A tia dos dois, a faxineira Rosilda Roque Xavier, 46, conta que os sobrinhos ficaram devendo dinheiro para os traficantes e, por isso, foram mortos. O crime aconteceu a 50 metros do barraco de um cômodo onde a família Xavier vive. Wilson foi morto com tiros na cabeça ainda sob efeito do crack.
O irmão Welton, embora tenha recebido um tiro na boca e outro na perna, sobreviveu. Os traficantes abandonaram os dois na calçada sem saber que Welton vivia.
"Logo depois que ele se recuperou, voltou para as drogas. Faz uma semana que ele não passa aqui em casa. Acho que está vivo", disse a tia.
Contrariando a "lei do silêncio" que impera no bairro, Rosilda faz críticas à atuação da polícia: "A polícia nem quer saber quem mata as crianças, ainda mais quando eles descobrem que tem droga no meio. Ninguém veio aqui investigar. Nem perguntaram se a gente viu quem matou".
Morte do filho
A vizinha de Rosilda, Sueli Lira Alves, 45, foi obrigada, em julho, a passar pela experiência de assistir pela janela de sua casa o assassinato do filho.
Marcelo Vieira Lira Alves, 18, estava chegando em casa embriagado quando dois homens o empurraram no chão e começaram a atirar nele.

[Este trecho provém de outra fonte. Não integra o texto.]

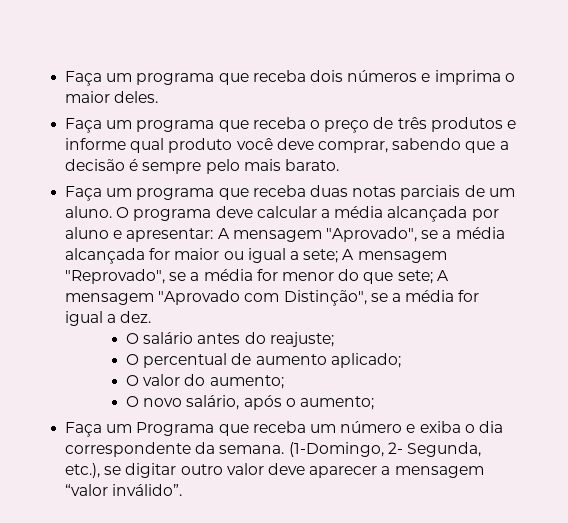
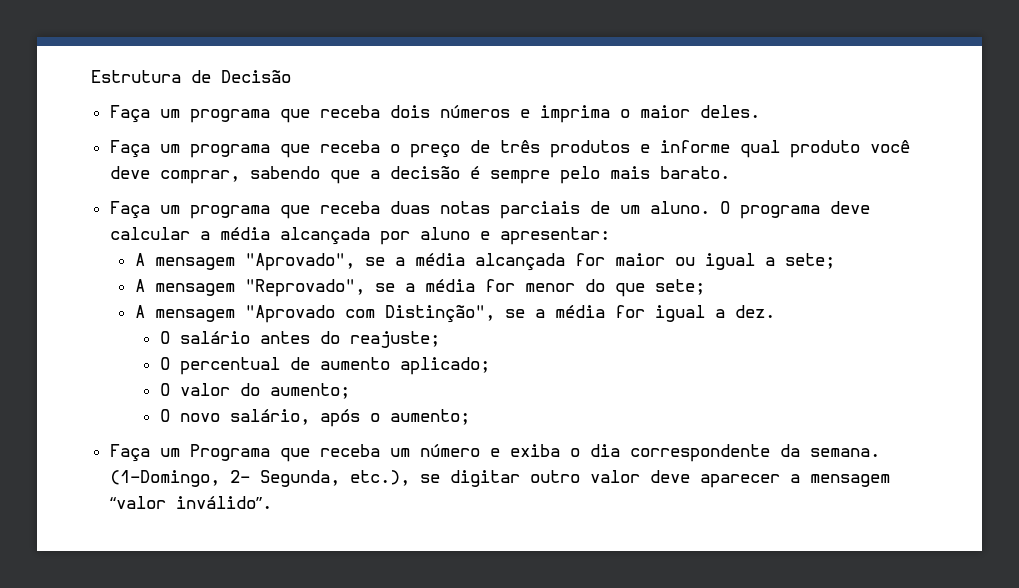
(65, 78) none -> [91,70,291,83] Estrutura de Decisão //
(214, 235) none -> (610, 236) //
(339, 256) none -> (835, 261) //
(433, 277) none -> (705, 287) //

O assassinato ocorreu na porta da casa da família. Marcelo não morreu na hora. "Ficou agonizando", conta a irmã Teresa.
A família não sabe quem matou, afirma que Marcelo não estava envolvido com drogas e evita falar sobre o assassinato. O trauma do homicídio e o medo de represálias são grandes.

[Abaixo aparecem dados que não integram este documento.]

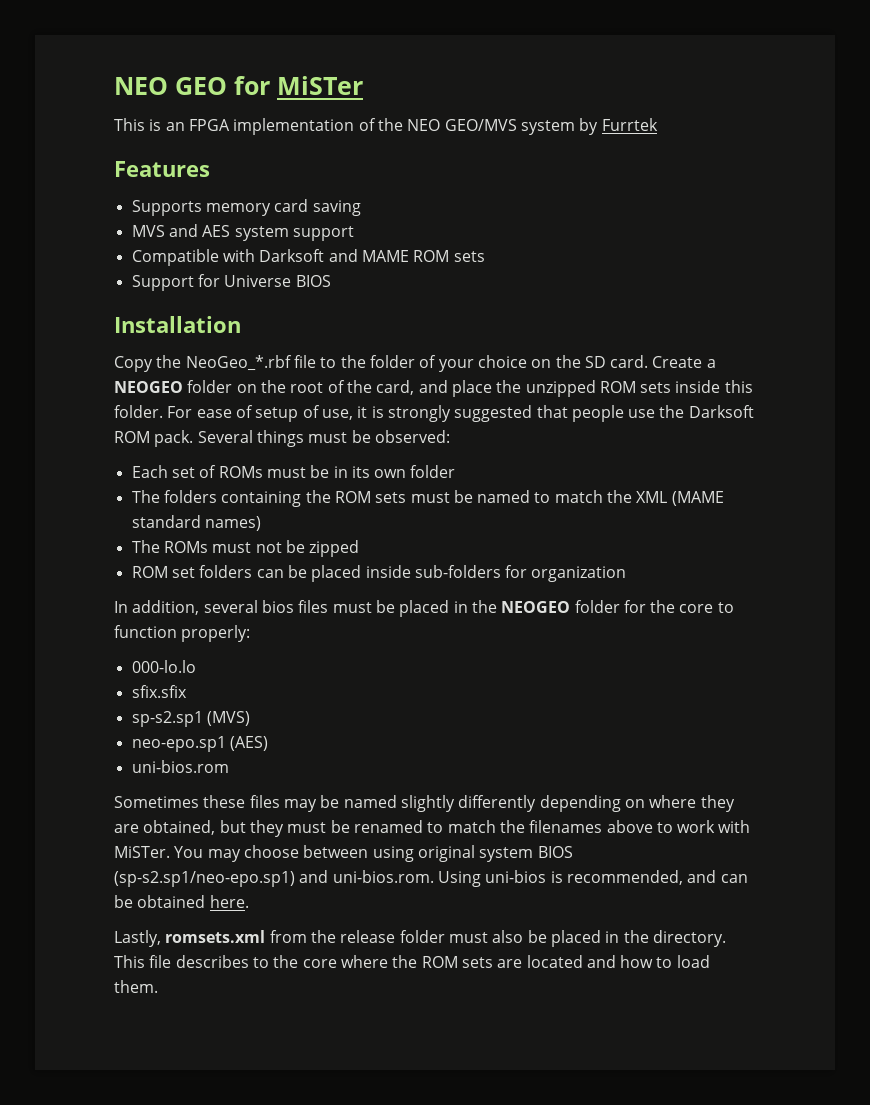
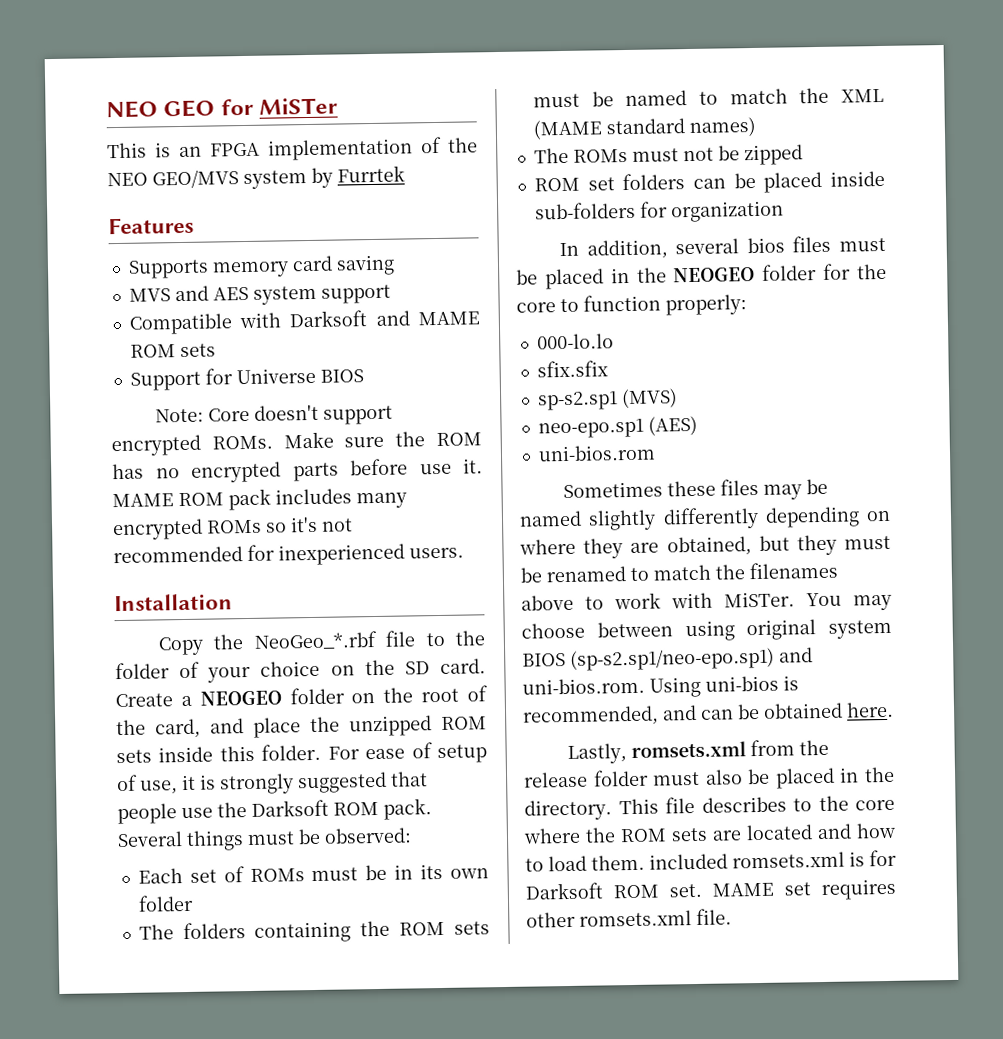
(331, 281) none -> [154,404,393,425] [111,431,483,457] [112,458,483,483] [112,488,407,511] [112,516,353,541] [113,543,464,566] // Note: Core doesn't support encrypted ROMs. Make sure the ROM has no encrypted parts before use it. MAME ROM pack includes many encrypted ROMs so it's not recommended for inexperienced users.
(158, 986) none -> [649,849,897,870] [525,878,897,901] [526,908,732,928] included romsets.xml is for Darksoft ROM set. MAME set requires other romsets.xml file.

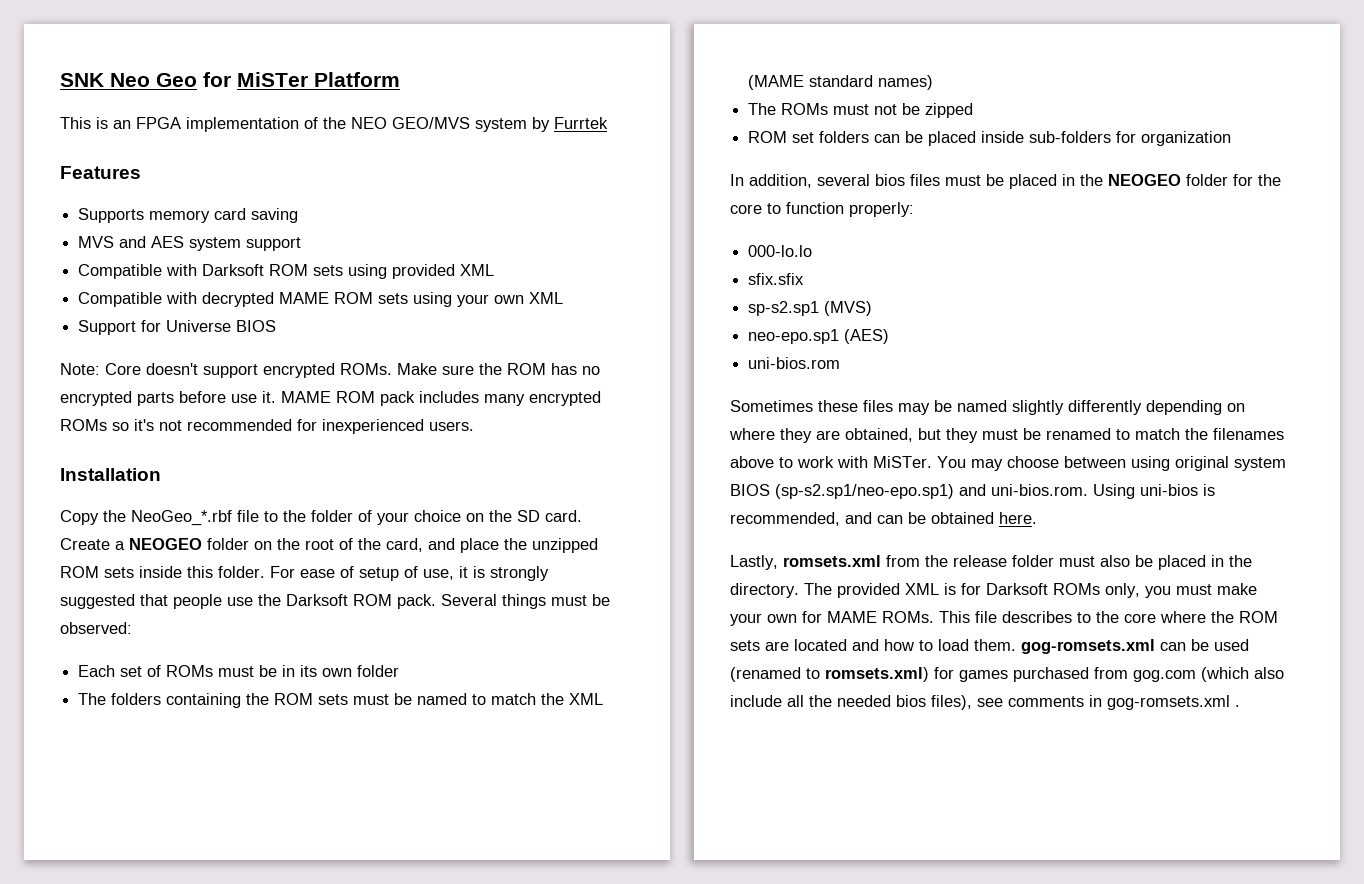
[106,99,216,119] NEO GEO -> [60,73,197,87] SNK Neo Geo
(339, 106) none -> [314,72,400,87] Platform
[375,310,410,326] and -> [269,264,495,279] [78,292,275,307] ROM sets using provided XML // Compatible with decrypted
(216, 350) none -> [413,292,564,307] using your own XML
(612, 810) none -> [804,583,1257,598] [730,611,934,626] The provided XML is for Darksoft ROMs only, you must make your own for MAME ROMs.
[649,849,897,870] [525,878,897,901] [526,908,732,928] included romsets.xml is for Darksoft ROM set. MAME set requires other romsets.xml file. -> [1021,639,1249,654] [730,667,1284,682] [730,695,1240,710] gog-romsets.xml can be used (renamed to romsets.xml) for games purchased from gog.com (which also include all the needed bios files), see comments in gog-romsets.xml .

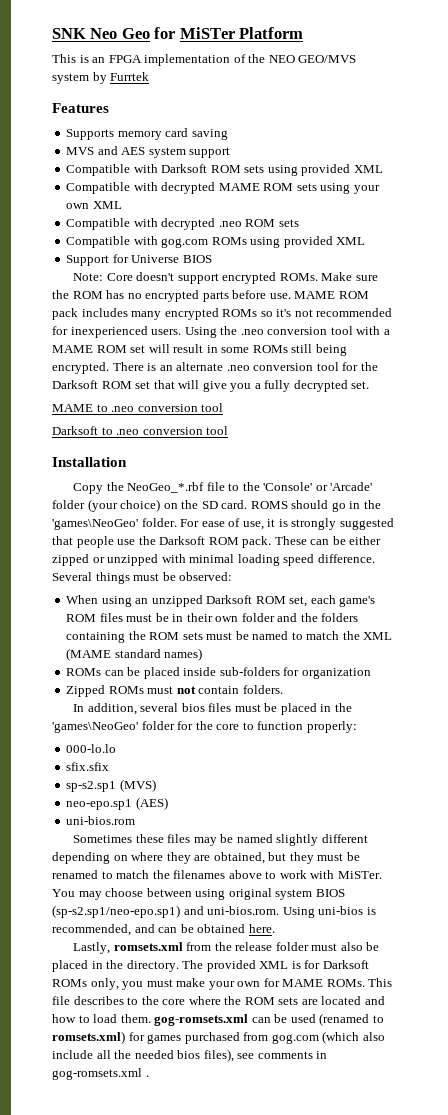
(564, 298) none -> [66,218,299,230] [66,236,366,248] // Compatible with decrypted .neo ROM sets // Compatible with gog.com ROMs using provided XML
[231,391,276,403] use it. -> [269,293,291,299] use.
(474, 426) none -> [184,326,390,338] [52,344,347,356] [52,362,378,374] [52,380,370,392] [52,403,224,412] [52,426,229,435] Using the .neo conversion tool with a MAME ROM set will result in some ROMs still being encrypted. There is an alternate .neo conversion tool for the Darksoft ROM set that will give you a fully decrypted set. // MAME to .neo conversion tool // Darksoft to .neo conversion tool
[311,510,582,525] [60,538,598,553] [60,566,213,578] folder of your choice on the SD card. Create a NEOGEO folder on the root of the card, and place the unzipped ROM sets inside this -> [263,482,373,491] [52,499,381,512] [52,519,138,530] 'Console' or 'Arcade' folder (your choice) on the SD card. ROMS should go in the 'games\NeoGeo'
[359,566,418,581] setup of -> (241, 522) none
(436, 601) none -> [274,536,382,545] [52,554,375,566] These can be either zipped or unzipped with minimal loading speed difference.
[78,665,214,677] Each set of ROMs -> [66,595,376,607] [66,613,123,622] When using an unzipped Darksoft ROM set, each game's ROM files
[300,665,318,677] its -> [186,613,213,622] their
[78,693,107,705] // The -> [277,613,318,622] and the
[748,103,974,118] [748,131,870,143] The ROMs must not be zipped // ROM set folders -> [66,668,102,676] ROMs
(1232, 138) none -> [66,685,283,697] // Zipped ROMs must not contain folders.
[1108,174,1181,186] NEOGEO -> [52,722,138,733] 'games\NeoGeo'
[1068,400,1142,415] differently -> [321,834,368,843] different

A casa dos Alves foi posta à venda por R$ 8.000. "Quero ir embora daqui. Isso é muito violento. Aqui a vida não vale nada. Tenho medo que matem também meu neto", disse Sueli.
Trinta e cinco quilômetros separam o céu e o inferno paulistanos. O bairro da Consolação (região central) é considerado para os adolescentes o mais seguro: não houve registros de assassinatos de menores no último ano.
"Não tem gangues, e uma coisa que eu já percebi, é que os pivetes que normalmente ficam nos faróis vão embora logo", disse a ginecologista Célia Salgado de Mendonça, 37, que mora há cinco anos no bairro.
Célia acredita que a Consolação é uma "ilha de Primeiro Mundo" dentro de São Paulo. "Ando à noite sem problemas, vou aos cinemas a pé e só fui assaltada uma vez na feira por gente que tenho certeza que não era do bairro".
"Sinto-me muito tranquila aqui. Meus sobrinhos se sentem à vontade quando vêm me visitar. Não quero me mudar daqui", afirmou.